Hello list.
I have two openldap servers 2.4.23 running in a multimaster setup whose content diverged at some point. Fortunatly, I had different backup files for both, which allowed to me to reconciliate content manually. I reimported the resulting ldif file in one of the server, re-exported it through slapcat, and reimported it in the other server, after dropping all existing databases (including acceslog one).
However, I end up with two bases with multiple and divergent contextCSN values: contextCSN: 20120420144311.217351Z#000000#000#000000 contextCSN: 20120903132738.849382Z#000000#001#000000 contextCSN: 20120903132426.927826Z#000000#002#000000
contextCSN: 20120420144311.217351Z#000000#000#000000 contextCSN: 20120903132426.925966Z#000000#001#000000 contextCSN: 20120903132924.793560Z#000000#002#000000
Any attempt to manually reduce this to a single value in the backup file before restoration ended in infinite refresh request from the second servers and "stale cookie" error messages.
So, my questions are: - is this an expectable state to have multiple values for contextCSN ? - does it hurt, beyond making synchronisation checking almost impossible ? - how to return to a stable situation ?

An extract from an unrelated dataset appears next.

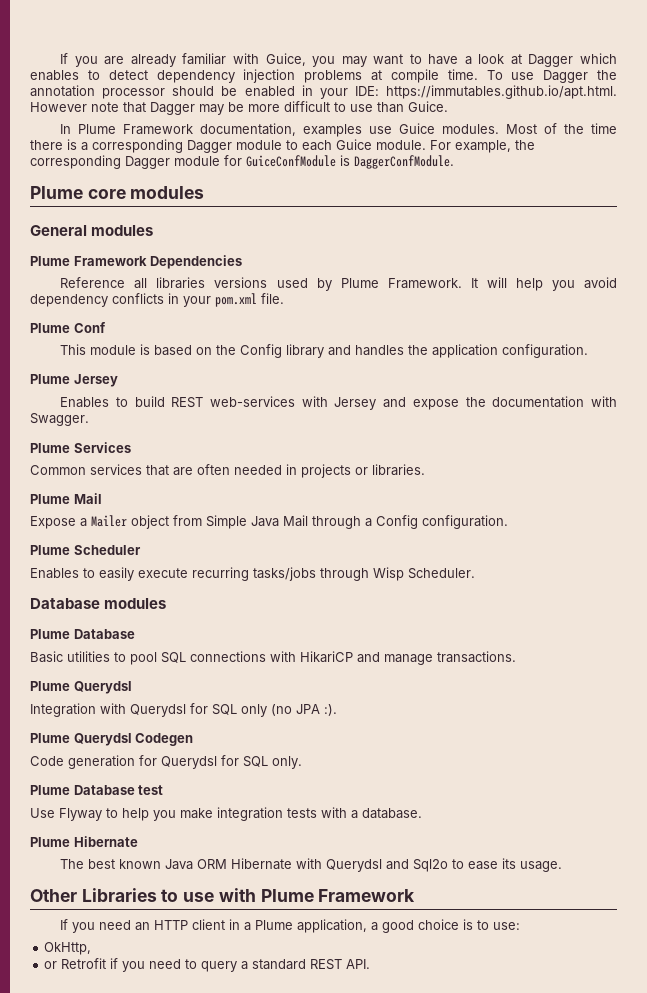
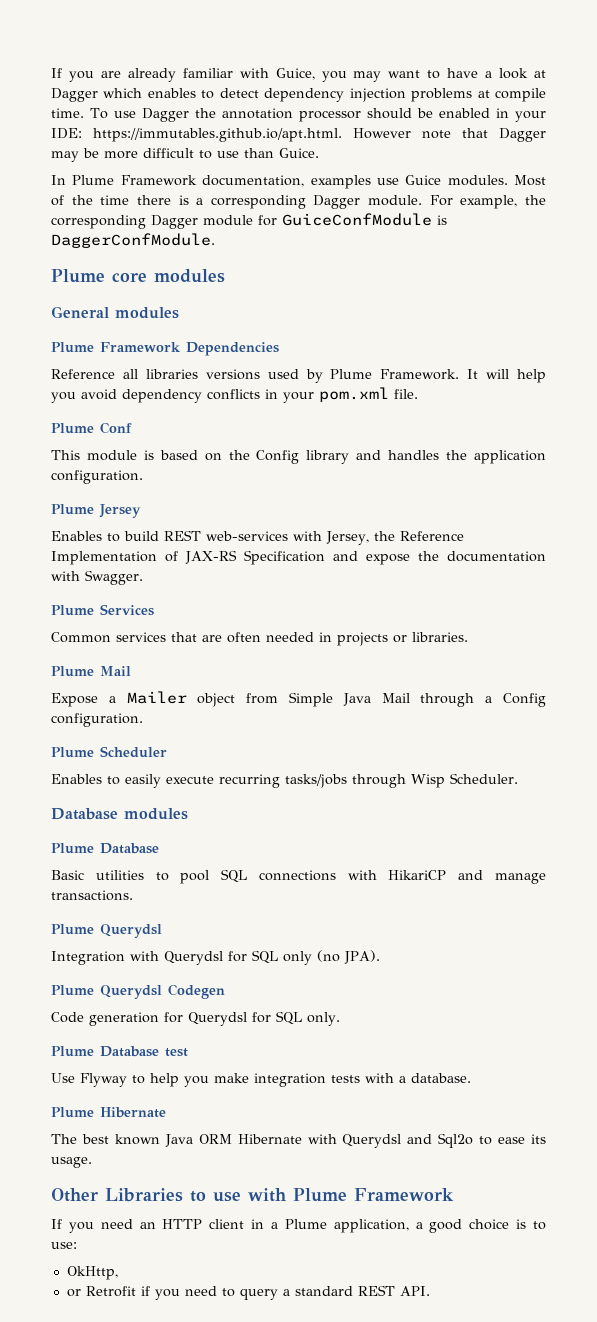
[236,139,372,151] module to each Guice -> (361, 202) none
[334,397,377,410] Jersey -> [326,531,464,545] [51,550,325,565] Jersey, the Reference Implementation of JAX-RS Specification
[296,704,337,716] JPA :). -> [344,950,380,964] JPA).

I can't change ldap version easily, and I'd rather return to classic master-slave setup if the problem is not fixable otherwise.
--On Monday, September 03, 2012 3:52 PM +0200 Guillaume Rousse guillomovitch@gmail.com wrote:
I can't change ldap version easily, and I'd rather return to classic master-slave setup if the problem is not fixable otherwise.
I would advise you to read the CHANGES file and look at all the fixes for Syncrepl and MMR since 2.4.23 was released, and then hopefully you realize that either upgrading the *patch* level or going back to classic provider-replica setup is the wise choice.
Since the CHANGES file is publicly available on the web, I'm somewhat unclear as to why you haven't already read it over and come to a very quick and easy conclusion.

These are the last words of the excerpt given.